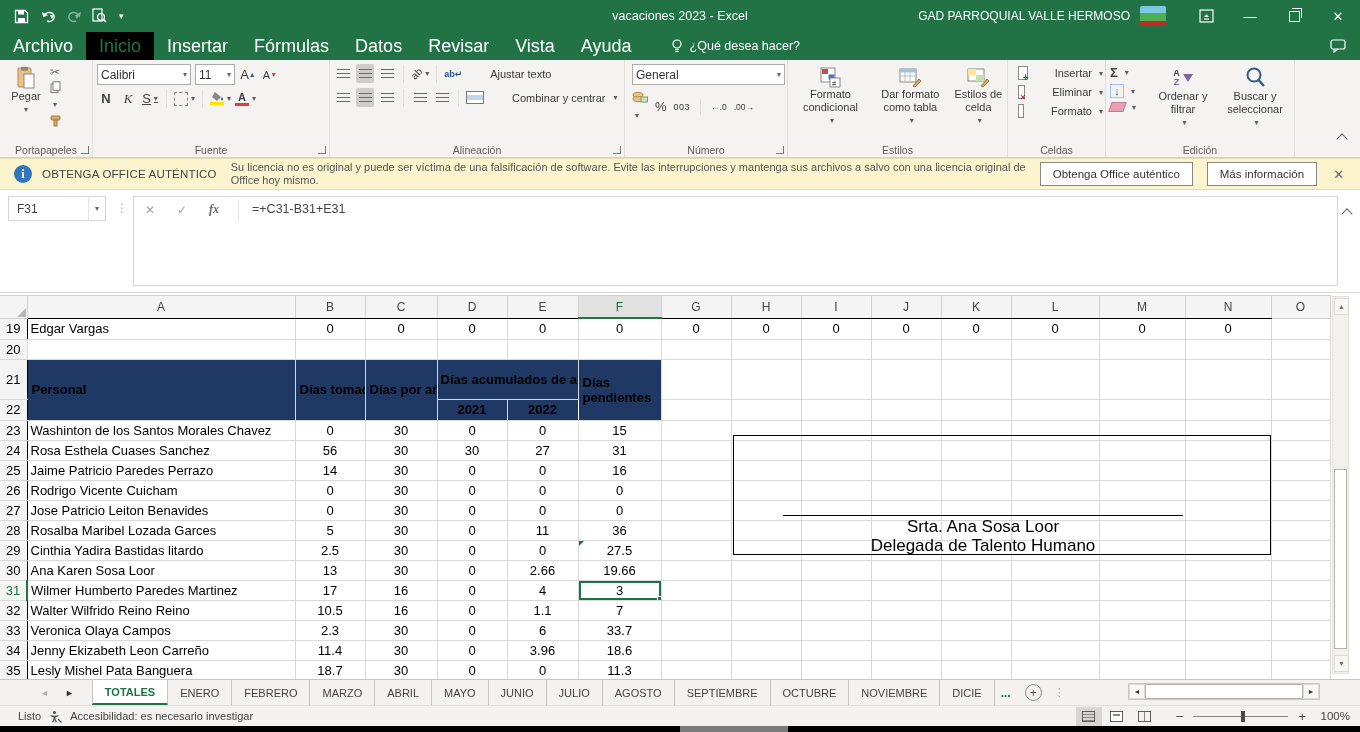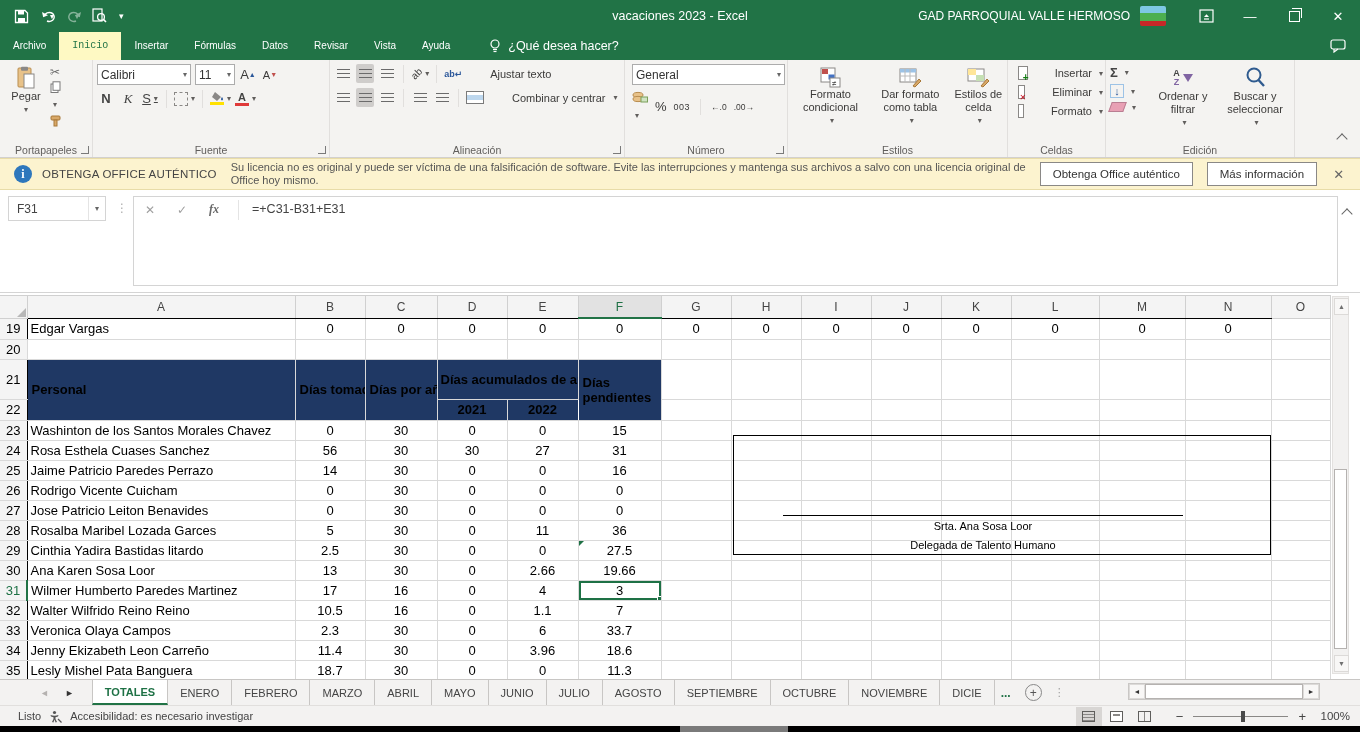--- a/index.html
+++ b/index.html
@@ -23,7 +23,7 @@
 
   
   .menubar{top:32px;height:28px;background:#217346;display:flex;align-items:flex-end;color:#fff;}
-  .mtab{height:28px;line-height:28px;padding:0 13px;font-size:10px;cursor:default;white-space:nowrap;}
+  .mtab{height:28px;line-height:28px;padding:0 13px;font-size:18px;cursor:default;white-space:nowrap;}
   .mtab.active{background:#fef9c3;color:#217346;font-family:Liberation Mono, monospace;}
   .searchbox{display:flex;align-items:center;gap:7px;margin-left:26px;height:28px;font-size:12.5px;}
   .mb-right{margin-left:auto;display:flex;align-items:center;height:28px;padding-right:14px;}

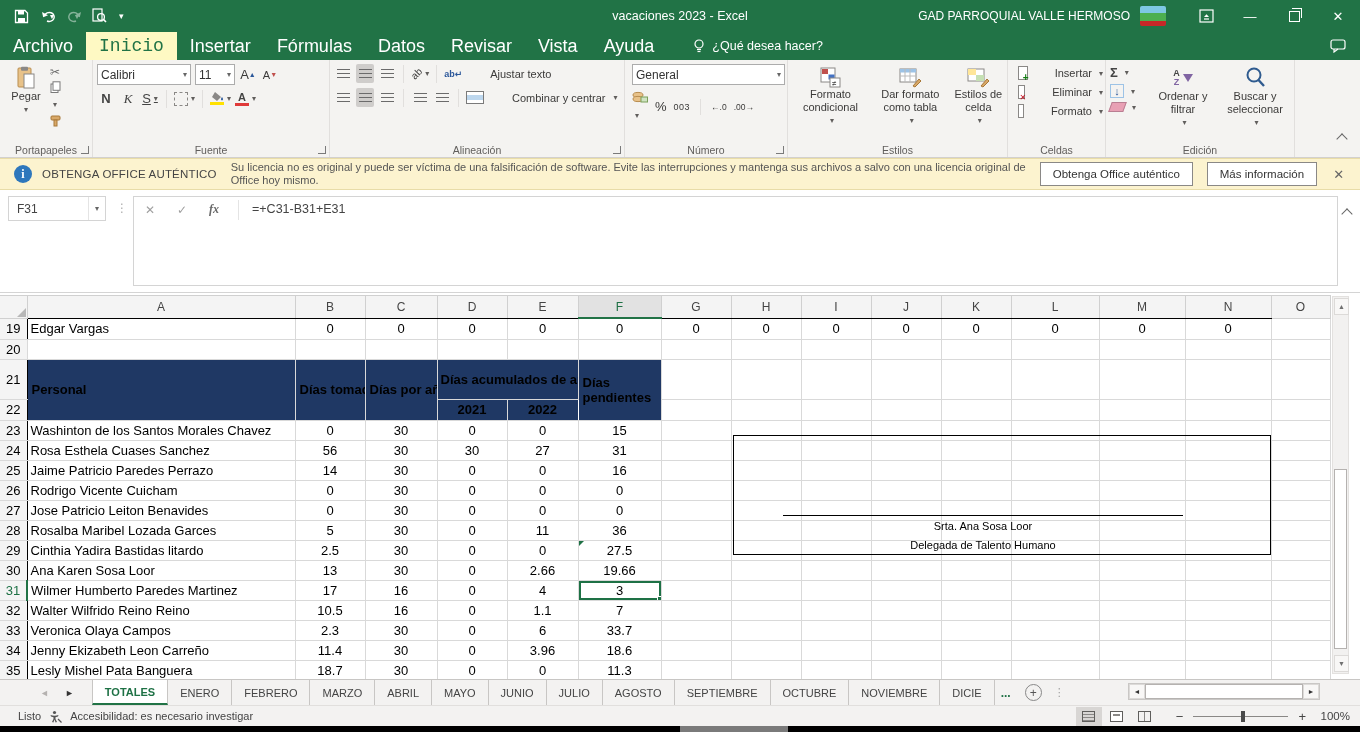--- a/index.html
+++ b/index.html
@@ -24,7 +24,7 @@
   
   .menubar{top:32px;height:28px;background:#217346;display:flex;align-items:flex-end;color:#fff;}
   .mtab{height:28px;line-height:28px;padding:0 13px;font-size:18px;cursor:default;white-space:nowrap;}
-  .mtab.active{background:#fef9c3;color:#217346;font-family:Liberation Mono, monospace;}
+  .mtab.active{background:#000000;color:#217346;}
   .searchbox{display:flex;align-items:center;gap:7px;margin-left:26px;height:28px;font-size:12.5px;}
   .mb-right{margin-left:auto;display:flex;align-items:center;height:28px;padding-right:14px;}
 

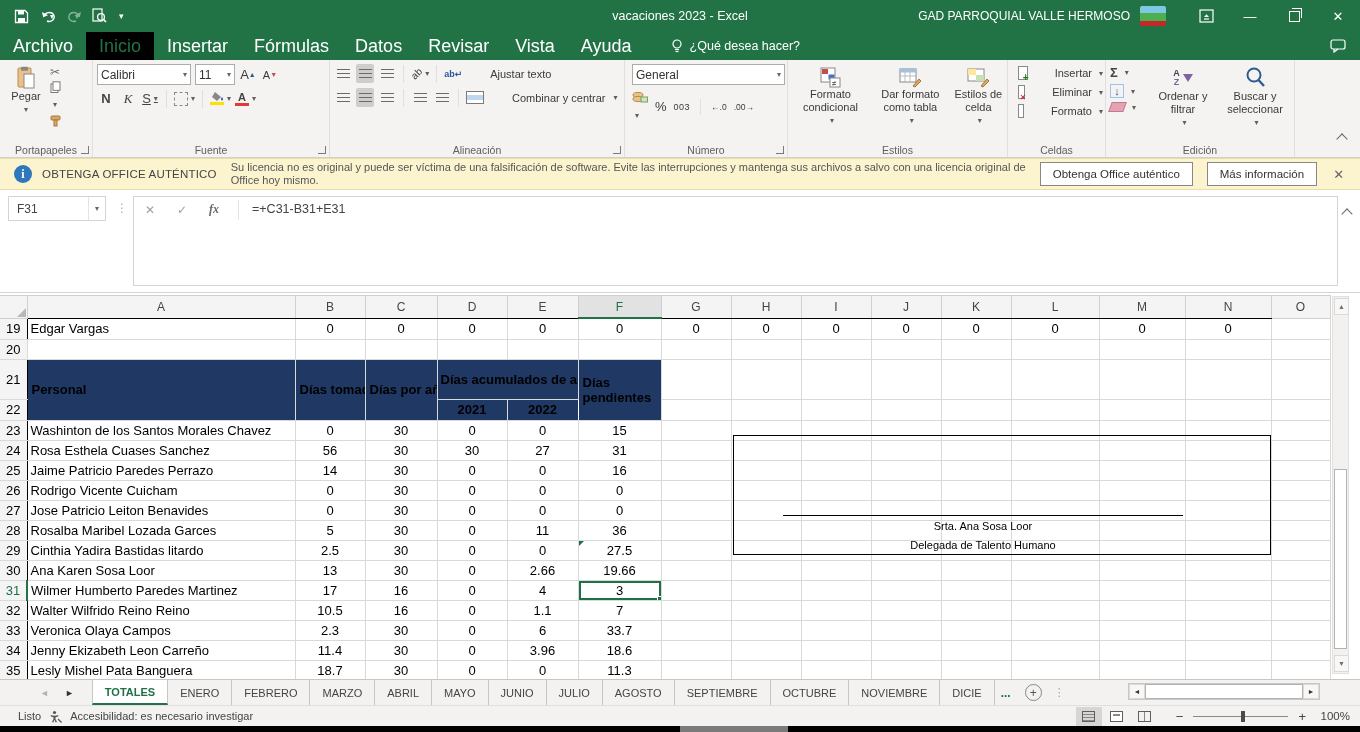--- a/index.html
+++ b/index.html
@@ -111,7 +111,7 @@
   td.flag::before{content:"";position:absolute;left:0;top:0;border-top:5px solid #1E7145;border-right:5px solid transparent;}
   .sigbox{position:absolute;left:733px;top:140px;width:536px;height:118px;border:1px solid #000;}
   .sigline{position:absolute;left:49px;top:79px;width:400px;border-top:1px solid #000;}
-  .sigtext{position:absolute;left:49px;top:81px;width:400px;text-align:center;font-size:11px;color:#000;line-height:19px;}
+  .sigtext{position:absolute;left:49px;top:81px;width:400px;text-align:center;font-size:17px;color:#000;line-height:19px;}
   .vscroll{position:absolute;left:1332px;top:1px;width:17px;height:378px;background:#F2F1F0;border:1px solid #E3E1DF;box-sizing:border-box;}
   .varrow{position:absolute;left:1px;width:13px;height:15px;background:#F8F7F6;border:1px solid #DCDAD8;display:flex;
           align-items:center;justify-content:center;font-size:7px;color:#707070;}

################

### Work to complete
If a line of the records includes the string "family", copy it out.

### Exercise solution
   .mtab.active{background:#fef9c3;color:#217346;font-family:Liberation Mono, monospace;}
-  .mtab.active{background:#fef9c3;color:#217346;font-family:Liberation Mono, monospace;}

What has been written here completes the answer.